▶ **BRIEF**
Could you retype, exactly as written, every line from the top of the records through the line that contains "Click any amount"?

▶ **Stored entries**

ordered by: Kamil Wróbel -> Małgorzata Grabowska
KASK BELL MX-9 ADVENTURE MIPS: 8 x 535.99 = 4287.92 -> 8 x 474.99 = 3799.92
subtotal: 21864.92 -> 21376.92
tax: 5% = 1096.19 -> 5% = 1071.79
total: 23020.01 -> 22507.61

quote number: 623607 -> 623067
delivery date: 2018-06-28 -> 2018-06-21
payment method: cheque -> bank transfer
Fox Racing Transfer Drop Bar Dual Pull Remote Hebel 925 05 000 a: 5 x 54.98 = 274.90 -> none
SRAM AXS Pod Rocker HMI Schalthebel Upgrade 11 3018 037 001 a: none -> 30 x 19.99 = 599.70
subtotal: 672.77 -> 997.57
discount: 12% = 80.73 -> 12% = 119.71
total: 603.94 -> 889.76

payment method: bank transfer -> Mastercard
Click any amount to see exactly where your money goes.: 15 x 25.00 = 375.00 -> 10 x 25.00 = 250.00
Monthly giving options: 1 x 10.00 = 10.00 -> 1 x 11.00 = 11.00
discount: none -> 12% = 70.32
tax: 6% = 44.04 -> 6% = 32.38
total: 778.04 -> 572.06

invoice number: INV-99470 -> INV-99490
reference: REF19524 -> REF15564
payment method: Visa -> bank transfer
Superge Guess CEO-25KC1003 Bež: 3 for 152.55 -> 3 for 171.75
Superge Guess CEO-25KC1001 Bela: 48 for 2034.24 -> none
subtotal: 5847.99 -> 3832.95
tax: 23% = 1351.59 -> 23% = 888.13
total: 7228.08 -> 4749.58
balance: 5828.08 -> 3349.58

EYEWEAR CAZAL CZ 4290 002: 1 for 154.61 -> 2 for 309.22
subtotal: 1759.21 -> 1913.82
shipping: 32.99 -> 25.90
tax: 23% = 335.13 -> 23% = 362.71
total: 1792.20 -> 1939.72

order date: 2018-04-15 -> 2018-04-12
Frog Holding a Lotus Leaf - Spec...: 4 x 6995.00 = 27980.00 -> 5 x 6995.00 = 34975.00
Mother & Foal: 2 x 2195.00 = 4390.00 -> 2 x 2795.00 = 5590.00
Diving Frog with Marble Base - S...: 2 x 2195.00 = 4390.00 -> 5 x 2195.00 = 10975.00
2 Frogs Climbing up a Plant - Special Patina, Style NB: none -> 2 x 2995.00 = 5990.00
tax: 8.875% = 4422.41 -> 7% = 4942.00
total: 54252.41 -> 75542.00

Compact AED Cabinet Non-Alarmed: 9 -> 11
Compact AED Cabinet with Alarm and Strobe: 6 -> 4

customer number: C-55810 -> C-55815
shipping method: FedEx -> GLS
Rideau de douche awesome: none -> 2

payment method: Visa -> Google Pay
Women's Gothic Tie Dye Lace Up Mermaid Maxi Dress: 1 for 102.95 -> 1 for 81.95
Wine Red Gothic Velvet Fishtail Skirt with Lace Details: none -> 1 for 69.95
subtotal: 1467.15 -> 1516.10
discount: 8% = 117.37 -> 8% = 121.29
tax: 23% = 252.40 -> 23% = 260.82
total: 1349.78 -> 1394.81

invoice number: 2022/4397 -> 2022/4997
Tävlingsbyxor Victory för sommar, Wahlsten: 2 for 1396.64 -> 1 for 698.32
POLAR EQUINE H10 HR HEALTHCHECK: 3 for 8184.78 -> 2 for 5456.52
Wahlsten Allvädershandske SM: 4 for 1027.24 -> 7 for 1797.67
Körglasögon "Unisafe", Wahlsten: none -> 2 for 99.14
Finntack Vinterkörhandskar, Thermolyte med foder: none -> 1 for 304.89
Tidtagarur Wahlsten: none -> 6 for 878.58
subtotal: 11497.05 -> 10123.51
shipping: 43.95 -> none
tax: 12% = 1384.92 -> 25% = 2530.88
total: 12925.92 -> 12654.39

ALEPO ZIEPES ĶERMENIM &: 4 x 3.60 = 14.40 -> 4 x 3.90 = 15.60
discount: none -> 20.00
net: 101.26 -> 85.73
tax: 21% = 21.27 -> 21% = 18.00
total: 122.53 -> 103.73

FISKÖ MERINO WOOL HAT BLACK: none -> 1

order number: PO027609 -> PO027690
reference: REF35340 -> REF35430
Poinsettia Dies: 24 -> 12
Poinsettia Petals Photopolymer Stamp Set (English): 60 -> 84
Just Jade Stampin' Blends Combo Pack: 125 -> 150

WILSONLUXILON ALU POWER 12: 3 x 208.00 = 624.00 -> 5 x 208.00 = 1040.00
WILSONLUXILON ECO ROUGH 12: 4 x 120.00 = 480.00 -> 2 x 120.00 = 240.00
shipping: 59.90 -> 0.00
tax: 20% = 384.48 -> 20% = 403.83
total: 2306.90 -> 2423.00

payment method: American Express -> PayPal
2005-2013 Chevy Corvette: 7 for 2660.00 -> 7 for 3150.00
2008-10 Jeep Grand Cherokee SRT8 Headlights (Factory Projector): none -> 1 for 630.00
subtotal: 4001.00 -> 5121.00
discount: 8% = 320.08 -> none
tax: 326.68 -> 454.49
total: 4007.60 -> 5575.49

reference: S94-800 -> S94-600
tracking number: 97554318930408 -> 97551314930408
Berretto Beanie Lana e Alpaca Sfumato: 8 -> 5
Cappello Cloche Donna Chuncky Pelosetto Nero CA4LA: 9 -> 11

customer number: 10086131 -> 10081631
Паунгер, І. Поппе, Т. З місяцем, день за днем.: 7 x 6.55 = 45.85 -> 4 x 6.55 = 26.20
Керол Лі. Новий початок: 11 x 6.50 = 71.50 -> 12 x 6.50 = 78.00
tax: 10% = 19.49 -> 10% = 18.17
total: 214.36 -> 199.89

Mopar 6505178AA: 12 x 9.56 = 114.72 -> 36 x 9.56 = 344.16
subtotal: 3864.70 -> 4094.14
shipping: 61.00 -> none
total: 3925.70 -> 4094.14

▶ **ANSWER TO THIS TASK**
ordered by: Kamil Wróbel -> Małgorzata Grabowska
KASK BELL MX-9 ADVENTURE MIPS: 8 x 535.99 = 4287.92 -> 8 x 474.99 = 3799.92
subtotal: 21864.92 -> 21376.92
tax: 5% = 1096.19 -> 5% = 1071.79
total: 23020.01 -> 22507.61

quote number: 623607 -> 623067
delivery date: 2018-06-28 -> 2018-06-21
payment method: cheque -> bank transfer
Fox Racing Transfer Drop Bar Dual Pull Remote Hebel 925 05 000 a: 5 x 54.98 = 274.90 -> none
SRAM AXS Pod Rocker HMI Schalthebel Upgrade 11 3018 037 001 a: none -> 30 x 19.99 = 599.70
subtotal: 672.77 -> 997.57
discount: 12% = 80.73 -> 12% = 119.71
total: 603.94 -> 889.76

payment method: bank transfer -> Mastercard
Click any amount to see exactly where your money goes.: 15 x 25.00 = 375.00 -> 10 x 25.00 = 250.00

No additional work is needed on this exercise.